WHAT IS BEING ASKED
Nothing but a number should be given: how many lines of the records include "group"?

##############################

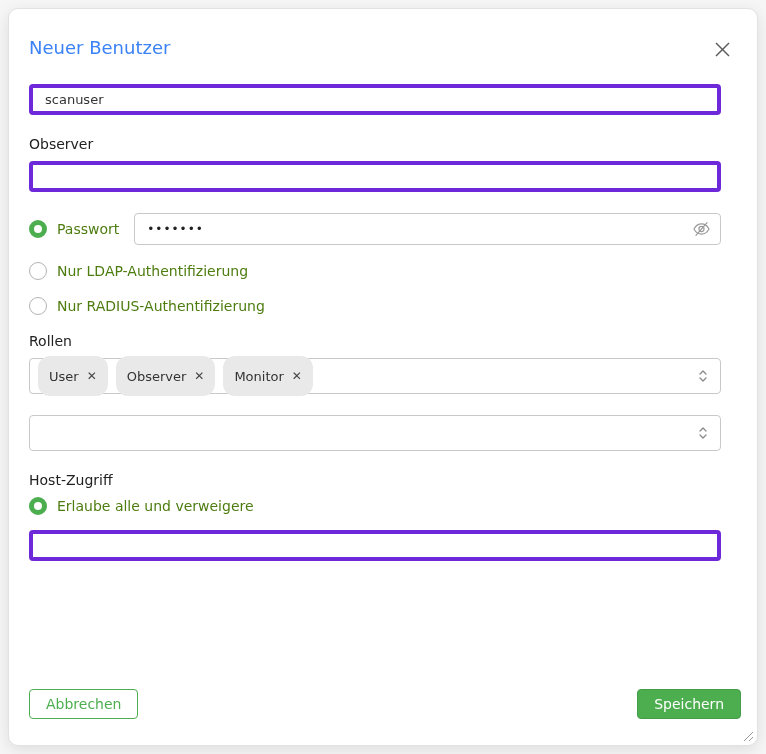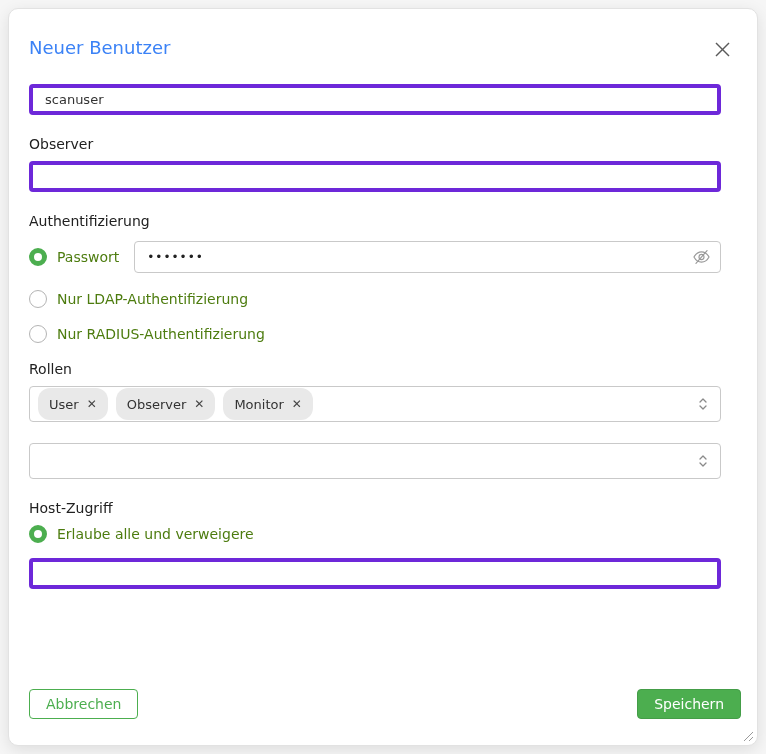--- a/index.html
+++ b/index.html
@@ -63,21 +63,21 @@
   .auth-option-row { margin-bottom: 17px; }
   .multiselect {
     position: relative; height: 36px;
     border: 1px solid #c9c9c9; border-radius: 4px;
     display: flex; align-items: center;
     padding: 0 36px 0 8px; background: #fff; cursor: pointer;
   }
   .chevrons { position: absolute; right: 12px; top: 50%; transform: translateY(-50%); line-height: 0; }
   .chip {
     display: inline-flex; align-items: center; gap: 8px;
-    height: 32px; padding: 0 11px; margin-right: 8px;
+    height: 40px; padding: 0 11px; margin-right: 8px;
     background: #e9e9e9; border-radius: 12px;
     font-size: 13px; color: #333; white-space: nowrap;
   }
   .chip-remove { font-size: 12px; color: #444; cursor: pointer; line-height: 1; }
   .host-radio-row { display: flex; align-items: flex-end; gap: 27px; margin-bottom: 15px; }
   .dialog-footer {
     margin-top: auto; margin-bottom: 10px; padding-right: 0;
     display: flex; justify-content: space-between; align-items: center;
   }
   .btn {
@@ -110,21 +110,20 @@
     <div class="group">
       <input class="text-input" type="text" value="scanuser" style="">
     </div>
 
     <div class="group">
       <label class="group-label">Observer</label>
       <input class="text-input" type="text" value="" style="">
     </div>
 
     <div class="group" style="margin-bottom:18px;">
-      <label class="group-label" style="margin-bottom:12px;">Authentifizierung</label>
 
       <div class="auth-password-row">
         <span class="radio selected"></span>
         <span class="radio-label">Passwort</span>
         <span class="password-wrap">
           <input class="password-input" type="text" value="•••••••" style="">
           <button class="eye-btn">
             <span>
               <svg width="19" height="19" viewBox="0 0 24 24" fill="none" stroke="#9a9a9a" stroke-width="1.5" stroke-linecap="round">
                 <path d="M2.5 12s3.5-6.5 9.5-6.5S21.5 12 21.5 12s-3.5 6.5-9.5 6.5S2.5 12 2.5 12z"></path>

##############################

YOUR RESPONSE
5